== Records supplied ==
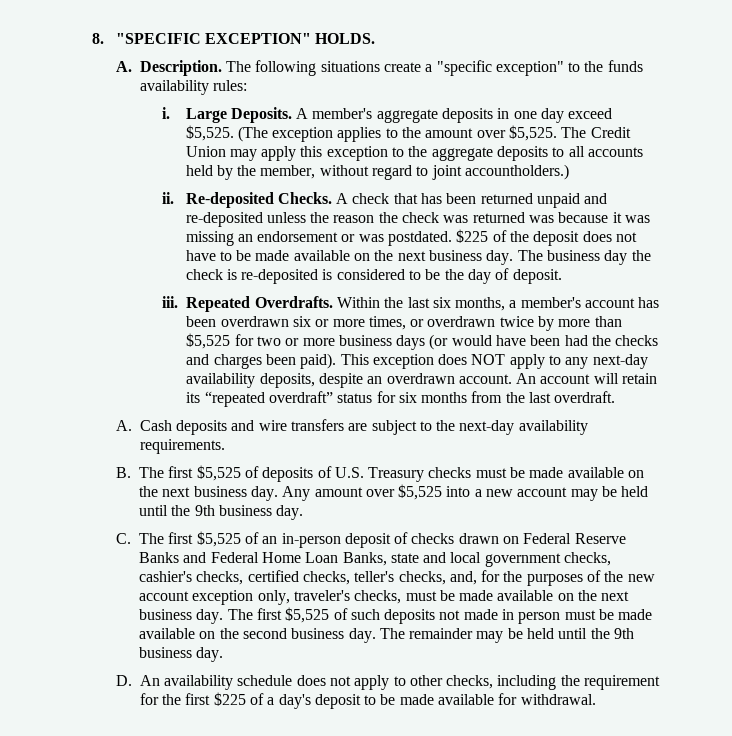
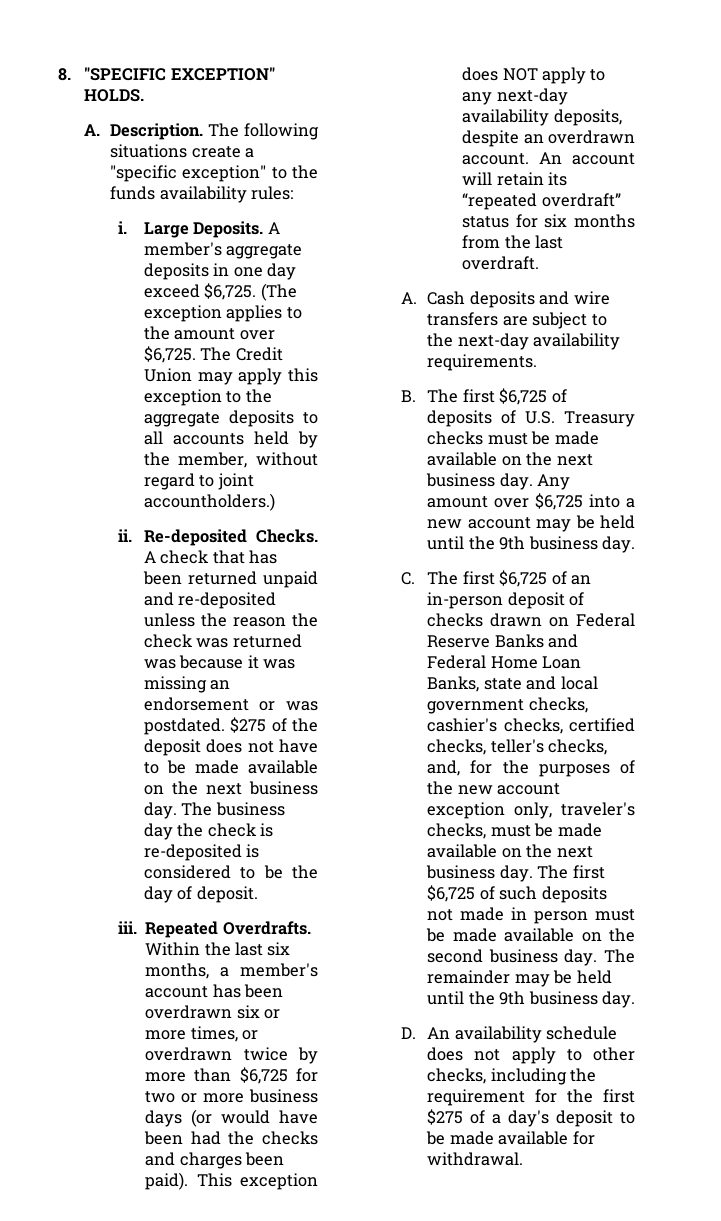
- A member's aggregate deposits in one day exceed $5,525.
+ A member's aggregate deposits in one day exceed $6,725.
- (The exception applies to the amount over $5,525.
+ (The exception applies to the amount over $6,725.
- $225 of the deposit does not have to be made available on the next business day.
+ $275 of the deposit does not have to be made available on the next business day.
- Within the last six months, a member's account has been overdrawn six or more times, or overdrawn twice by more than $5,525 for two or more business days (or would have been had the checks and charges been paid).
+ Within the last six months, a member's account has been overdrawn six or more times, or overdrawn twice by more than $6,725 for two or more business days (or would have been had the checks and charges been paid).
- B. The first $5,525 of deposits of U.S. Treasury checks must be made available on the next business day.
+ B. The first $6,725 of deposits of U.S. Treasury checks must be made available on the next business day.
- Any amount over $5,525 into a new account may be held until the 9th business day.
+ Any amount over $6,725 into a new account may be held until the 9th business day.
- C. The first $5,525 of an in-person deposit of checks drawn on Federal Reserve Banks and Federal Home Loan Banks, state and local government checks, cashier's checks, certified checks, teller's checks, and, for the purposes of the new account exception only, traveler's checks, must be made available on the next business day.
+ C. The first $6,725 of an in-person deposit of checks drawn on Federal Reserve Banks and Federal Home Loan Banks, state and local government checks, cashier's checks, certified checks, teller's checks, and, for the purposes of the new account exception only, traveler's checks, must be made available on the next business day.
- The first $5,525 of such deposits not made in person must be made available on the second business day.
+ The first $6,725 of such deposits not made in person must be made available on the second business day.
- D. An availability schedule does not apply to other checks, including the requirement for the first $225 of a day's deposit to be made available for withdrawal.
+ D. An availability schedule does not apply to other checks, including the requirement for the first $275 of a day's deposit to be made available for withdrawal.

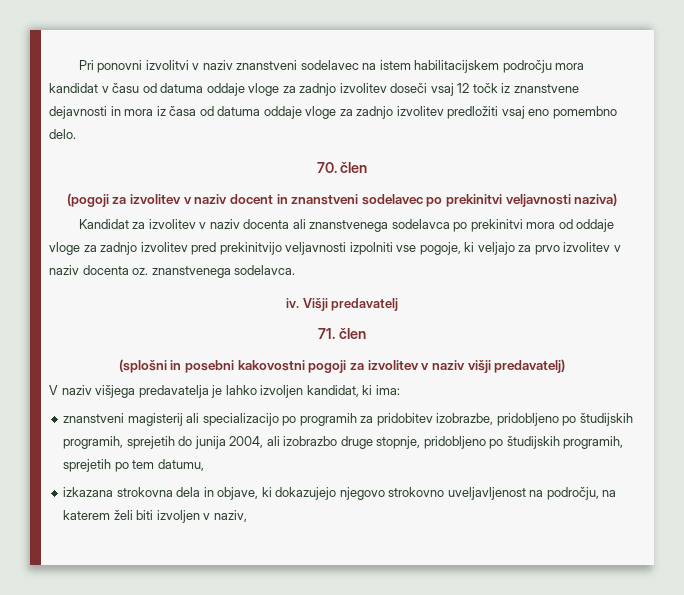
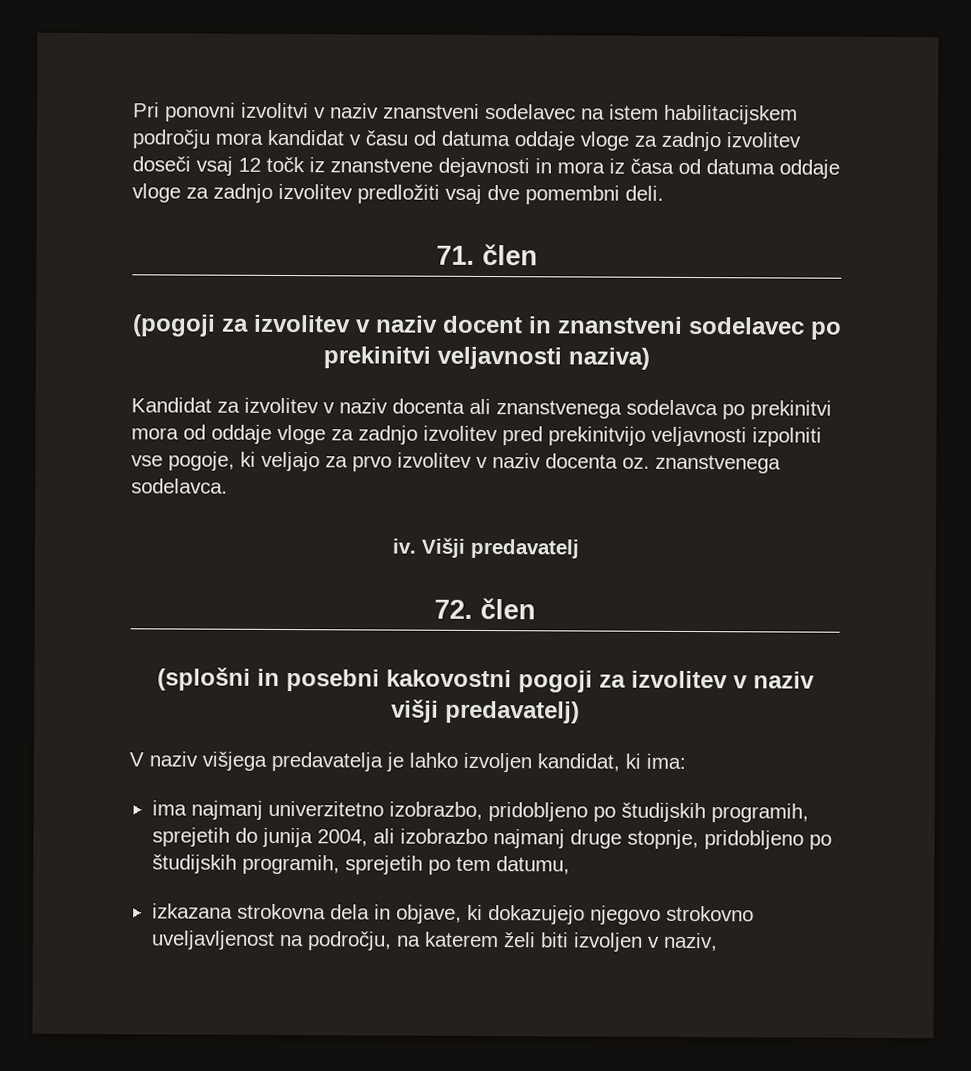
- Pri ponovni izvolitvi v naziv znanstveni sodelavec na istem habilitacijskem področju mora kandidat v času od datuma oddaje vloge za zadnjo izvolitev doseči vsaj 12 točk iz znanstvene dejavnosti in mora iz časa od datuma oddaje vloge za zadnjo izvolitev predložiti vsaj eno pomembno delo.
- 70. člen
+ Pri ponovni izvolitvi v naziv znanstveni sodelavec na istem habilitacijskem področju mora kandidat v času od datuma oddaje vloge za zadnjo izvolitev doseči vsaj 12 točk iz znanstvene dejavnosti in mora iz časa od datuma oddaje vloge za zadnjo izvolitev predložiti vsaj dve pomembni deli.
+ 71. člen
- 71. člen
+ 72. člen
- znanstveni magisterij ali specializacijo po programih za pridobitev izobrazbe, pridobljeno po študijskih programih, sprejetih do junija 2004, ali izobrazbo druge stopnje, pridobljeno po študijskih programih, sprejetih po tem datumu,
+ ima najmanj univerzitetno izobrazbo, pridobljeno po študijskih programih, sprejetih do junija 2004, ali izobrazbo najmanj druge stopnje, pridobljeno po študijskih programih, sprejetih po tem datumu,

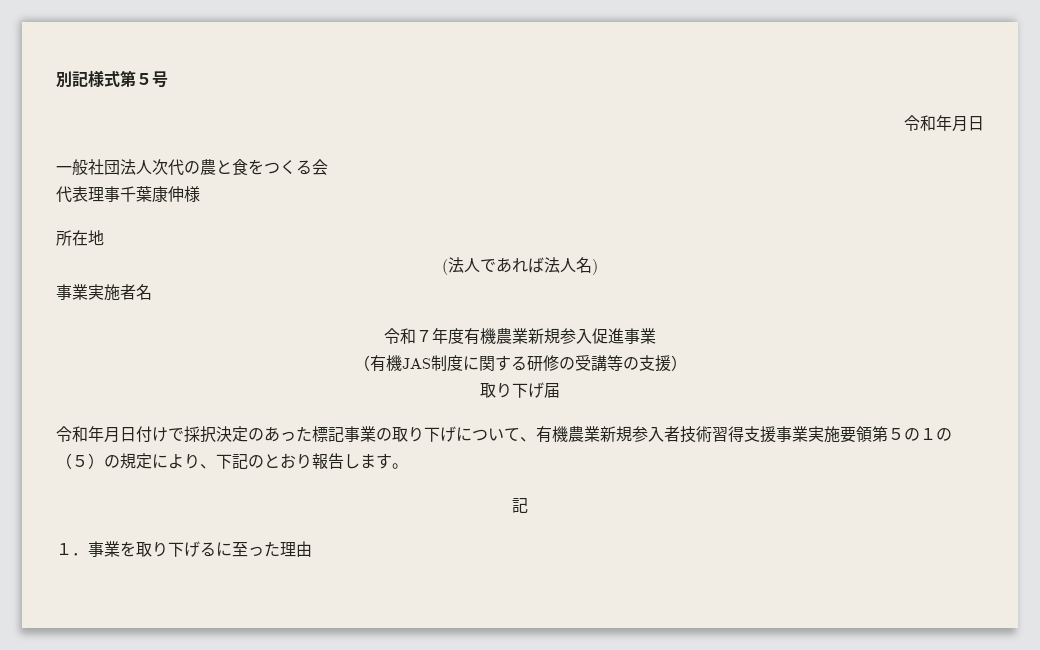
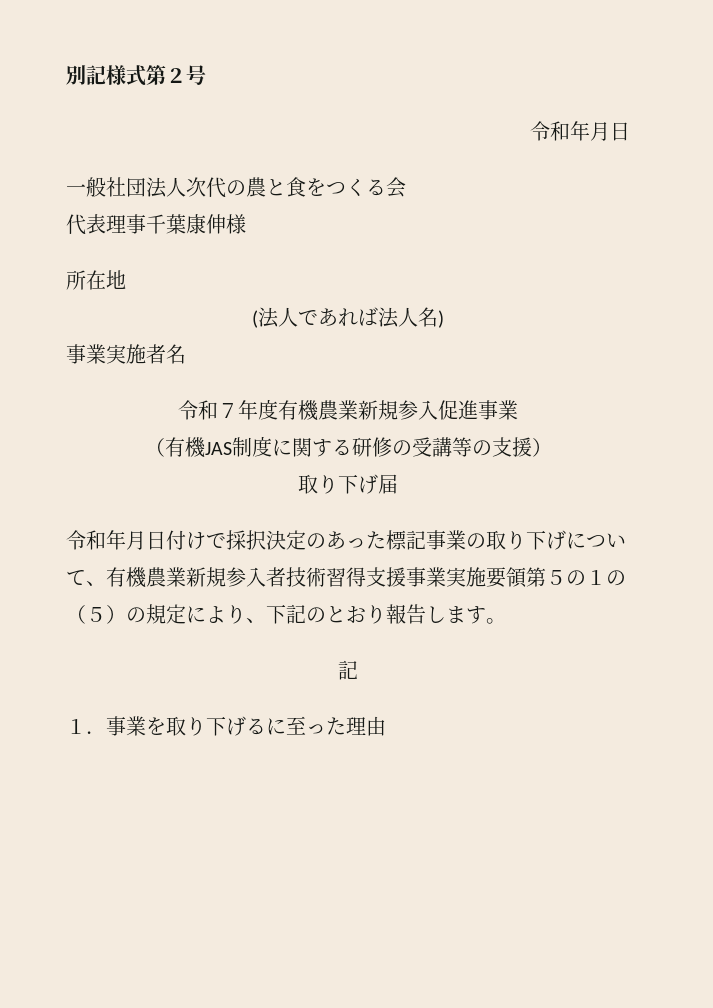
- 別記様式第５号
+ 別記様式第２号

== Assignment ==
Copy verbatim, from the listing above, each line from the one containing "more than $6,725" down to the one containing "- C. The first", inclusive.

== Expected answer ==
+ Within the last six months, a member's account has been overdrawn six or more times, or overdrawn twice by more than $6,725 for two or more business days (or would have been had the checks and charges been paid).
- B. The first $5,525 of deposits of U.S. Treasury checks must be made available on the next business day.
+ B. The first $6,725 of deposits of U.S. Treasury checks must be made available on the next business day.
- Any amount over $5,525 into a new account may be held until the 9th business day.
+ Any amount over $6,725 into a new account may be held until the 9th business day.
- C. The first $5,525 of an in-person deposit of checks drawn on Federal Reserve Banks and Federal Home Loan Banks, state and local government checks, cashier's checks, certified checks, teller's checks, and, for the purposes of the new account exception only, traveler's checks, must be made available on the next business day.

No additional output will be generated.